→ **TASK**
This exercise calls for the data below to be retyped exactly, minus any images.

━━━ DATA ━━━

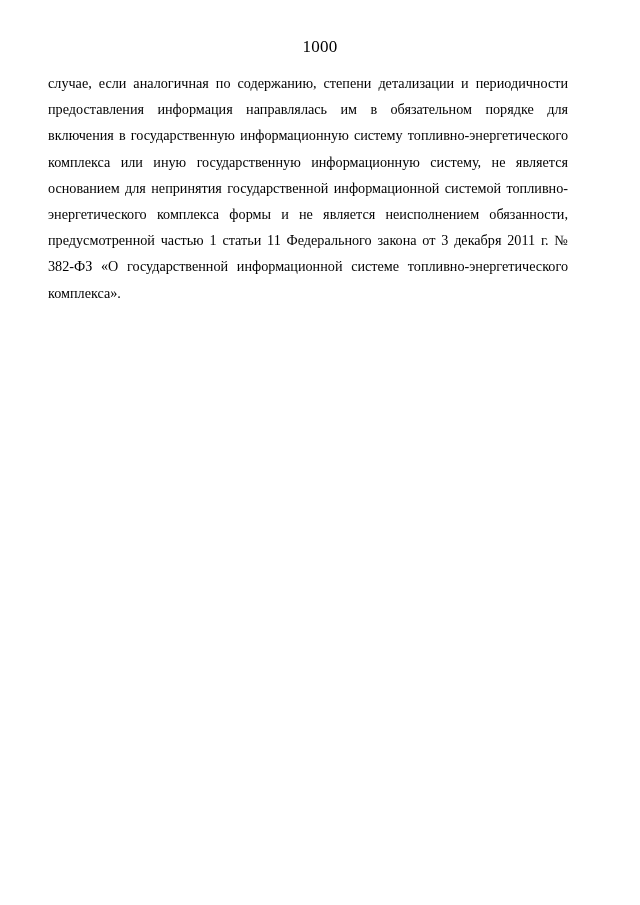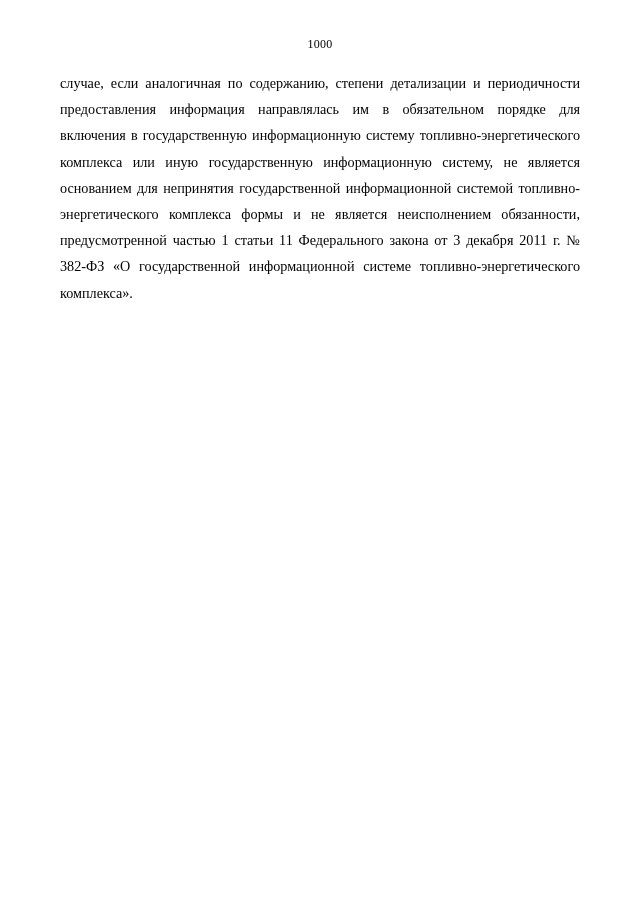--- a/index.html
+++ b/index.html
@@ -26,7 +26,7 @@
     left: 0;
     width: 640px;
     text-align: center;
-    font-size: 12px;
+    font-size: 17px;
     line-height: 1;
     letter-spacing: 0.3px;
   }

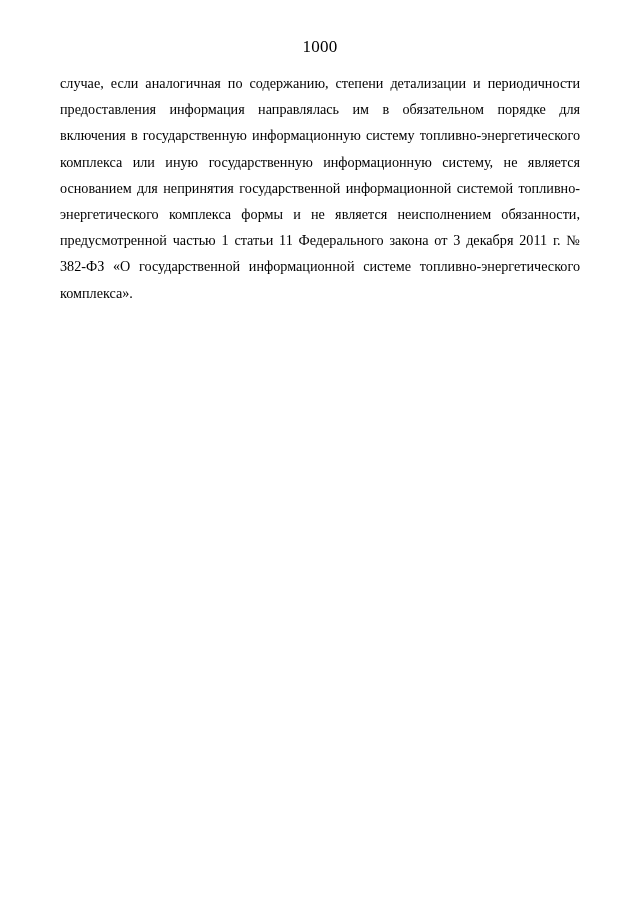--- a/index.html
+++ b/index.html
@@ -33,7 +33,7 @@
   .body-text {
     position: absolute;
     top: 70px;
-    left: 60px;
+    left: 48px;
     width: 520px;
     font-size: 14.2px;
     line-height: 26.2px;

━━━

→ **RESPONSE FOR THIS EXERCISE**
--- a/index.html
+++ b/index.html
@@ -26,7 +26,7 @@
     left: 0;
     width: 640px;
     text-align: center;
-    font-size: 12px;
+    font-size: 17px;
     line-height: 1;
     letter-spacing: 0.3px;
   }

--- a/index.html
+++ b/index.html
@@ -33,7 +33,7 @@
   .body-text {
     position: absolute;
     top: 70px;
-    left: 60px;
+    left: 48px;
     width: 520px;
     font-size: 14.2px;
     line-height: 26.2px;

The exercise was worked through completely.